90年代の『Hourglass』に始まる、チェリスト、ヨー・ヨー・マとの共演はアパラチアン・ジャーニーのシリーズで聴いた頃まではフォークとクラシックの共演、という風にしか聴こえなかったけれど、よく考えてみるとフィドルの入ったカントリー・ミュージックのような郷愁を感じるアメリカーナの響きだし、ジェイムスも自身の音楽との相性の良さを感じていたのだろう。本作にもスティーヴ・ガッドやマイケル・ランドウ、ジミー・ジョンソンといった旧来の常連に加えて、フィドルアンドレア・ゾンがバンドに入っている。そんなわけで、現代のカントリー・ミュージックに近い音作りだと思う楽曲もあったり。ジェイムスの声は年齢のせいかハリがなくなって少しロウになったかな、と思った瞬間もあったけれど、聴き進めていけば不思議に昔と変わらない。楽曲も地味なようで、彼がこの作品を今ここで世に問うた理由がよくわかる。67才で枯れた創作意欲を蘇らせるには腰を据える必要があったのだろう。クリスマス・アルバムに単独ライブ盤(http://d.hatena.ne.jp/markrock/20080115)、カバー集(http://d.hatena.ne.jp/markrock/20081004)にキャロル・キングとの共演盤(http://d.hatena.ne.jp/markrock/20100524)と続いた彼がわざわざ新しい曲を作るために家族と離れてしばし環境を変えたという気持ちも良くわかった。

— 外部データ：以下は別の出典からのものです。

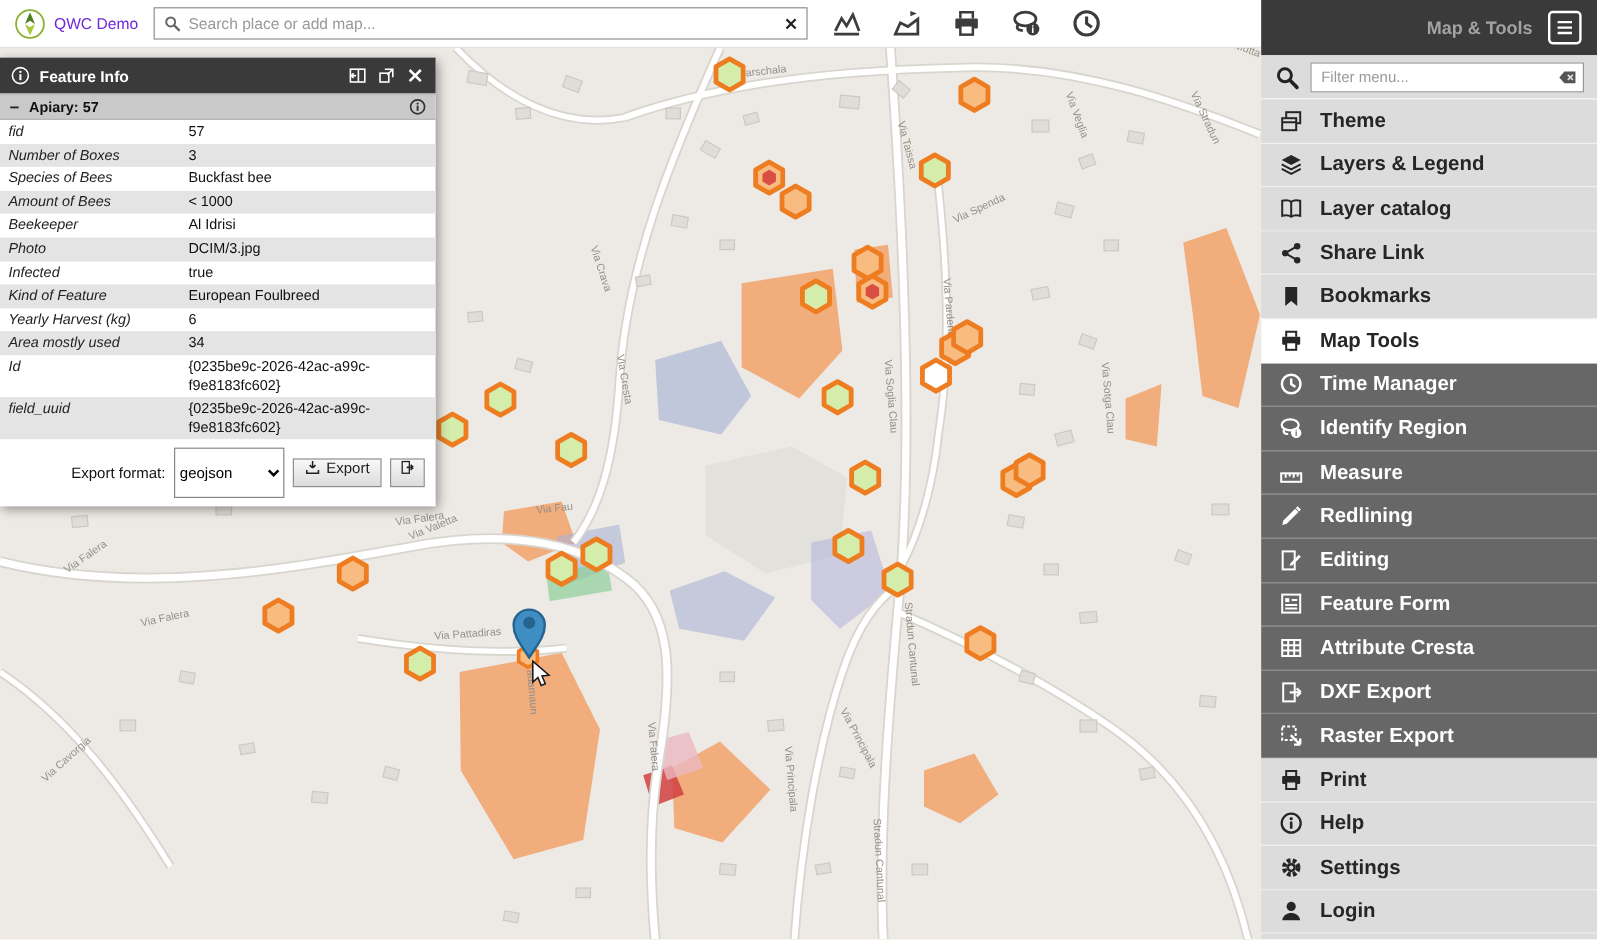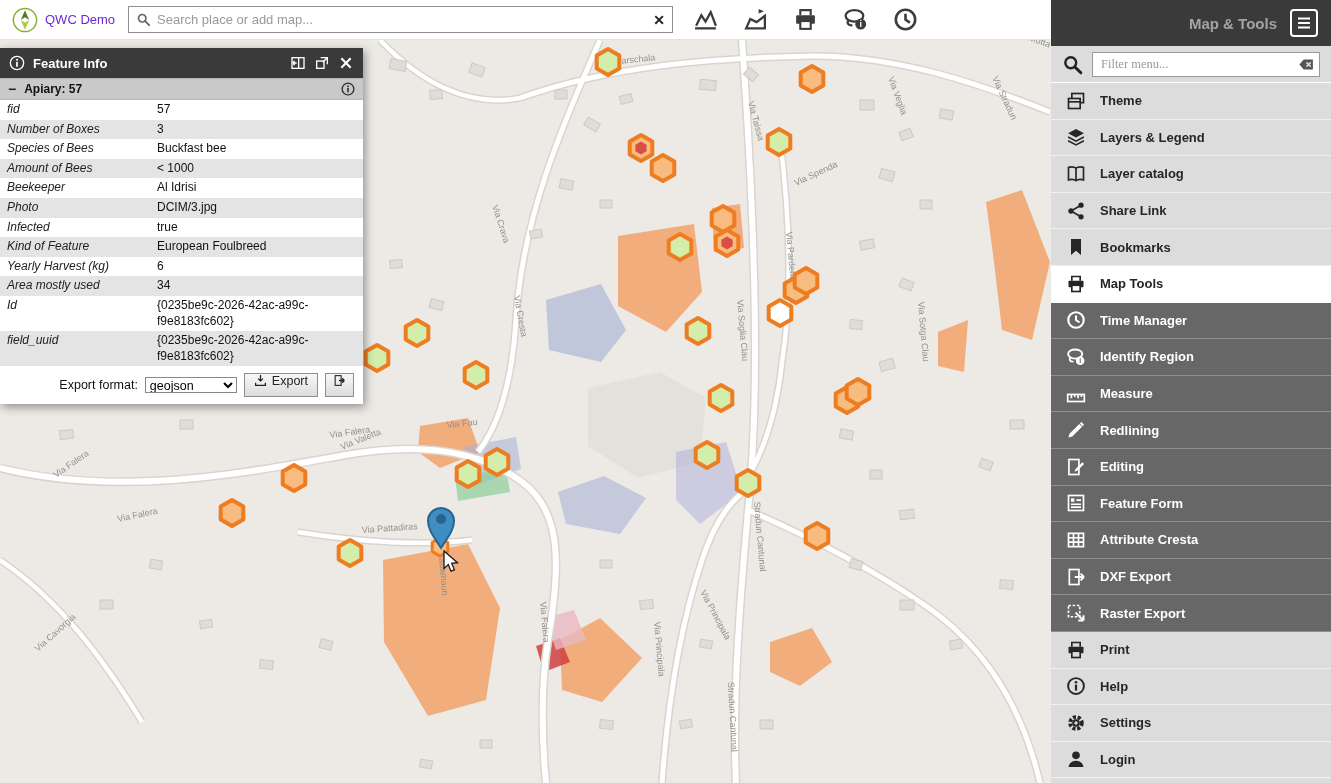--- a/index.html
+++ b/index.html
@@ -33,46 +33,46 @@
   #fi-title{font-weight:bold;font-size:13px;flex:1}
   #fi-section{height:22px;background:#c9c9c9;border-top:1px solid #b6b6b6;border-bottom:1px solid #b6b6b6;display:flex;align-items:center;padding:0 8px;gap:8px}
   #fi-collapse{font-weight:bold;font-size:14px;line-height:1;cursor:pointer;color:#222}
   #fi-section-title{font-weight:bold;font-size:12px;flex:1;color:#111}
   #fi-section .fi-hicon{color:#333;width:14px;height:14px}
   #fi-table{width:100%;border-collapse:collapse}
   #fi-table td{padding:2px 7px;vertical-align:top;line-height:1.3;color:#111}
   #fi-table td.field{font-style:italic;width:150px;color:#222}
   #fi-table tr:nth-child(even){background:#e4e4e4}
   #fi-export{display:flex;justify-content:flex-end;align-items:center;gap:7px;padding:7px 9px;font-size:12.5px;color:#111}
-  #export-select{height:16px;border:1px solid #888;font-size:12.5px;font-family:inherit;width:92px;background:#fff}
+  #export-select{height:42px;border:1px solid #888;font-size:12.5px;font-family:inherit;width:92px;background:#fff}
   .btn{height:24px;border:1px solid #8e8e8e;background:linear-gradient(#f8f8f8,#dcdcdc);display:flex;align-items:flex-start;gap:5px;padding:0 9px;font-size:12.5px;font-family:inherit;color:#222;cursor:pointer}
   .btn svg{width:13px;height:13px}
   .btn.icon-only{padding:0 7px}
 
   
   #sidebar{position:absolute;right:0;top:0;width:280px;height:783px;background:#dcdcdc;z-index:7}
   #sidebar-header{height:46px;background:#3a3a3a;display:flex;align-items:center;justify-content:flex-end;gap:13px;padding:0 13px}
   #sidebar-title{color:#a3a3a3;font-weight:bold;font-size:15px}
   #hamburger{width:28px;height:28px;border:2px solid #fff;border-radius:4px;display:flex;align-items:center;justify-content:center;cursor:pointer}
   #hamburger svg{width:18px;height:18px;color:#fff}
   #filter-row{height:37px;background:#dcdcdc;display:flex;align-items:center;padding:0 11px;gap:9px;border-bottom:1px solid #fff}
   #filter-sicon{width:21px;height:21px;color:#222;flex:none}
   #filter-sicon svg{width:100%;height:100%}
   #filter-wrap{position:relative;flex:1}
-  #filter-input{width:100%;height:25px;border:1px solid #999;padding:0 26px 0 8px;font-size:12.5px;font-family:Liberation Serif, serif}
+  #filter-input{width:100%;height:25px;border:1px solid #999;padding:0 26px 0 8px;font-size:12.5px;font-family:Liberation Sans, sans-serif}
   #filter-input::placeholder{color:#999}
   #filter-clear{position:absolute;right:5px;top:4px;width:17px;height:17px;color:#555;cursor:pointer}
   #filter-clear svg{width:100%;height:100%}
   .menu-item{display:flex;align-items:center;height:36.6px;padding-left:15px;gap:14px;cursor:pointer;border-bottom:1px solid rgba(255,255,255,.6);flex:none}
   .menu-item.light{background:#dcdcdc;color:#262626;--bg:#dcdcdc}
   .menu-item.white{background:#ffffff;color:#262626;--bg:#ffffff}
   .menu-item.dark{background:#676767;color:#ffffff;--bg:#676767;border-bottom-color:rgba(255,255,255,.25)}
   .mi-icon{width:20px;height:20px;display:flex;flex:none}
   .mi-icon svg{width:100%;height:100%}
-  .mi-label{font-weight:bold;font-size:13px;white-space:nowrap}
+  .mi-label{font-weight:bold;font-size:17px;white-space:nowrap}
 </style>
 </head>
 <body>
 
 <div id="app">
 
   <div id="map-area">
     <svg id="map-svg" xmlns="http://www.w3.org/2000/svg">
         <rect x="0" y="0" width="1051" height="783" fill="#edeae5"></rect>
         <polygon points="618,236 694,224 702,292 666,332 618,306" fill="#f29e63" fill-opacity="0.8"></polygon>

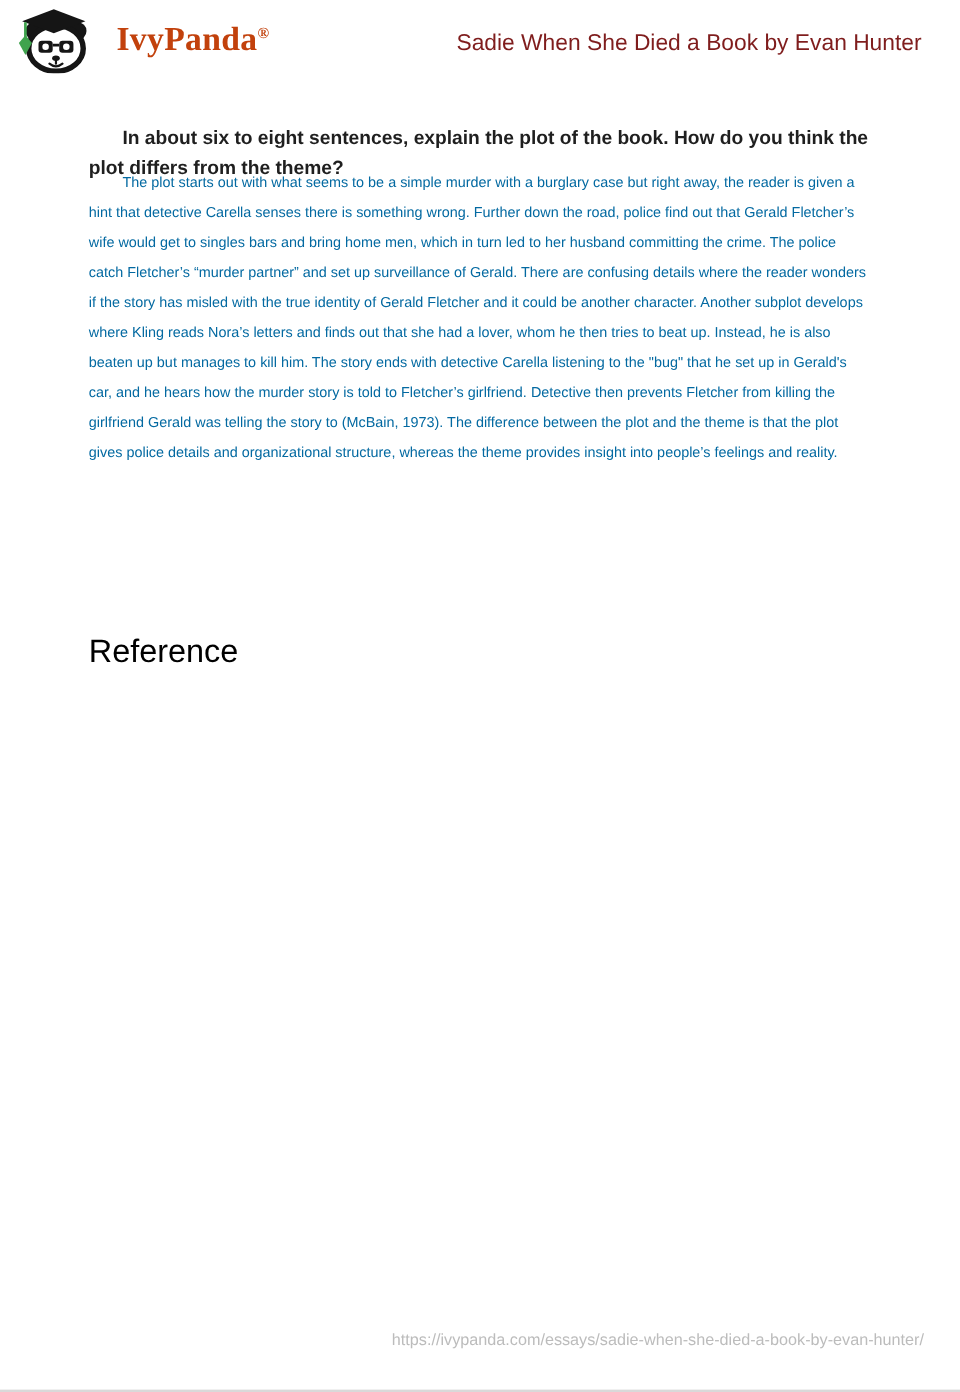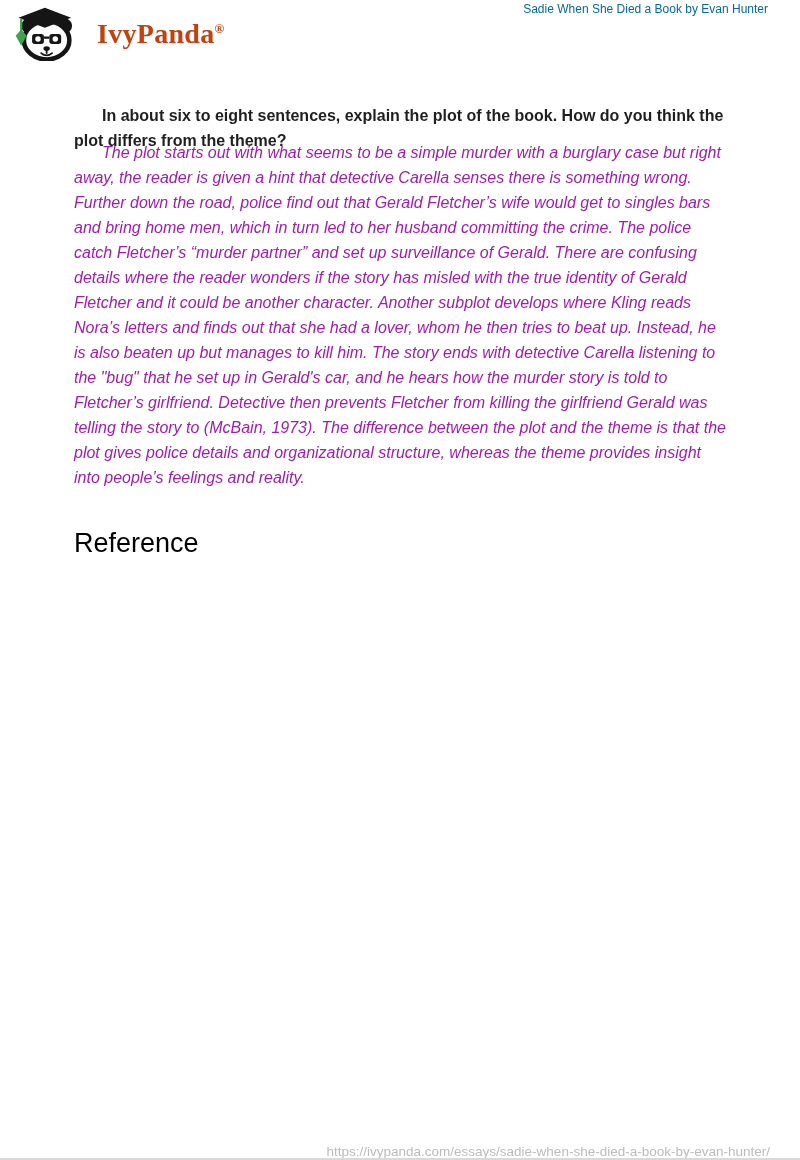--- a/index.html
+++ b/index.html
@@ -23,49 +23,48 @@
     font-family: "Liberation Serif", serif;
     font-weight: 700;
     font-size: 28px;
     color: #c2410c;
     margin-left: 24px;
     letter-spacing: 0.3px;
   }
   .logo-reg { font-size: 13px; position: relative; top: -10px; font-weight: 700; }
   .doc-title {
     position: absolute;
-    top: 2px;
+    top: 26px;
     right: 32px;
-    font-size: 12px;
-    color: #0369a1;
+    font-size: 19px;
+    color: #7f1d1d;
   }
 
   
   .question {
     position: absolute;
     left: 74px;
     top: 71px;
     width: 652px;
     font-size: 16px;
     line-height: 25px;
     font-weight: 700;
     color: #1f1f1f;
     text-indent: 28px;
     margin-top: 32px;
   }
   .body-para {
     position: absolute;
     left: 74px;
     top: 140px;
     width: 652px;
-    font-size: 16px;
+    font-size: 12px;
     line-height: 25px;
-    color: #a21caf;
+    color: #0369a1;
     text-indent: 28px;
-    font-style: italic;
   }
   .ref-heading {
     position: absolute;
     left: 74px;
     top: 527px;
     font-size: 27px;
     line-height: 32px;
     font-weight: 400;
     color: #000000;
     margin: 0;
@@ -78,21 +77,21 @@
     font-size: 16px;
     line-height: 25px;
     color: #3a3a3a;
     text-indent: 30px;
   }
   .citation .italic { font-style: italic; }
 
   
   .footer-url {
     position: absolute;
-    top: 1144px;
+    top: 1109px;
     right: 30px;
     font-size: 13.5px;
     color: #bcbcbc;
     text-decoration: none;
   }
 </style>
 </head>
 <body>
 
 <div class="page">

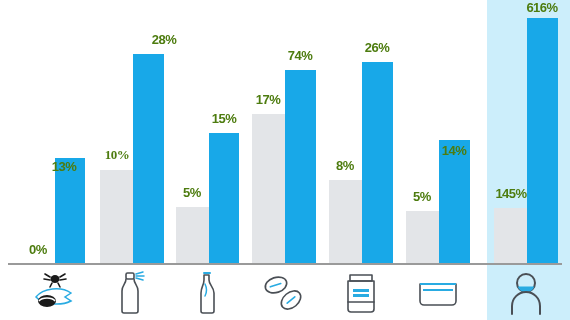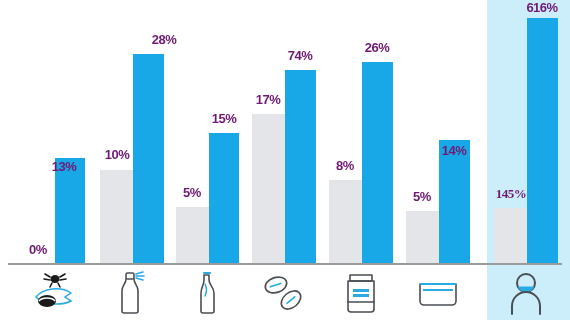--- a/index.html
+++ b/index.html
@@ -54,21 +54,21 @@
     bottom: 0;
   }
   .bar.gray  { background: #e3e5e8; }
   .bar.blue  { background: #18a8e8; }
 
   .bar-label {
     position: absolute;
     font-family: "Liberation Sans", sans-serif;
     font-weight: bold;
     font-size: 13px;
-    color: #701a75;
+    color: #4d7c0f;
     letter-spacing: -0.5px;
     white-space: nowrap;
     text-align: center;
     transform: translateX(-50%);
   }
 
   
   #icon-strip {
     position: absolute;
     left: 0px;
@@ -92,41 +92,41 @@
 <div id="chart-root">
 
   <div id="highlight-panel"></div>
 
   <div id="plot-area">
 
   <div class="bar-label" style="left: 38px; top: 242px;">0%</div>
       <div class="bar blue" style="left: 55px; width: 30px; height: 106px;"></div>
       <div class="bar-label" style="left: 64px; top: 136px; margin-top: 23px;">13%</div>
       <div class="bar gray" style="left: 100px; width: 33px; height: 94px;"></div>
-      <div class="bar-label" style="left: 117px; top: 147px;">10%</div>
+      <div class="bar-label" style="left: 117px; top: 147px; font-family: Liberation Serif, serif;">10%</div>
       <div class="bar blue" style="left: 133px; width: 31px; height: 210px;"></div>
       <div class="bar-label" style="left: 148px; top: 32px; margin-left: 16px;">28%</div>
       <div class="bar gray" style="left: 176px; width: 33px; height: 57px;"></div>
       <div class="bar-label" style="left: 192px; top: 185px;">5%</div>
       <div class="bar blue" style="left: 209px; width: 30px; height: 131px;"></div>
       <div class="bar-label" style="left: 224px; top: 111px; text-align: center;">15%</div>
       <div class="bar gray" style="left: 252px; width: 33px; height: 150px;"></div>
       <div class="bar-label" style="left: 268px; top: 92px;">17%</div>
       <div class="bar blue" style="left: 285px; width: 31px; height: 194px;"></div>
       <div class="bar-label" style="left: 300px; top: 48px;">74%</div>
       <div class="bar gray" style="left: 329px; width: 33px; height: 84px;"></div>
       <div class="bar-label" style="left: 345px; top: 158px;">8%</div>
       <div class="bar blue" style="left: 362px; width: 31px; height: 202px;"></div>
       <div class="bar-label" style="left: 377px; top: 40px;">26%</div>
       <div class="bar gray" style="left: 406px; width: 33px; height: 53px;"></div>
       <div class="bar-label" style="left: 422px; top: 189px;">5%</div>
       <div class="bar blue" style="left: 439px; width: 31px; height: 124px;"></div>
       <div class="bar-label" style="left: 454px; top: 118px; margin-top: 25px;">14%</div>
       <div class="bar gray" style="left: 494px; width: 33px; height: 56px;"></div>
-      <div class="bar-label" style="left: 511px; top: 186px; font-family: Liberation Serif, serif;">145%</div>
+      <div class="bar-label" style="left: 511px; top: 186px;">145%</div>
       <div class="bar blue" style="left: 527px; width: 31px; height: 246px;"></div>
       <div class="bar-label" style="left: 542px; top: 0px;">616%</div>
     </div>
 
   <div id="baseline"></div>
 
   <div id="icon-strip">
 
   <div class="icon-cell" style="left: 22px; width: 63px;">
         <svg width="46" height="40" viewBox="0 0 46 40">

多くのアメリカ人にとっての”Far Afghanistan(遠いアフガニスタン)”は、日本人が中国や韓国を心理的に遠く思う気持ちと一緒だろうと思ったりもした(60〜70年代に活躍したアメリカのソングライターの多くがリベラルの立場からイラク戦争を批判したこともあったけれど、ムスリムを理解しようとしない状況は余りにも変わっていない)。そんな少々政治的なテーマも含めて、ジェイムスのアコギを目立たせたミックスといい、フォークの色彩の強いアルバムだと思えてきた。ボストン・レッドソックス賛歌”Angels Of Fenway”もフォーク的な語り物だったし、ラストのスコットランド民謡”Wild Mountain Thyme”(キャロライン、ヘンリーという妻・子の家族共演)もアメリカの移民のルーツを感じさせる意味でも象徴的な楽曲だった。さらに日本盤ボーナスには1999年のアウトテイクでウディ・ガスリーの”Pretty Boy Floyd”、ランブリン・ジャック・エリオットの十八番だった”Diamond Joe”を歌っていたり。(ちなみにもう1つのボーナス曲”I Can’t Help It (If I’m Still In Love With You)”はハンク・ウィリアムスのカバーで旧友ダニー・クーチとジェイムスが二人で演奏した2003年のアウトテイク。)先日今更ながら60年代初頭のグリニッジ・ビレッジを舞台にした映画インサイド・ルーウィン・デイヴィス』(モデルはデイヴ・ヴァン・ロンク!)を観たのだけれど、そんな気分とも個人的には繋がった。

(追記) ジェイムス・テイラーメーリングリストの記事を見ていたら、ビルボード初登場1位を記録したとのこと。11枚のアルバムがトップ10入りしている彼のキャリアにとってに意外にも初めてのアルバム・チャート1位であるらしい。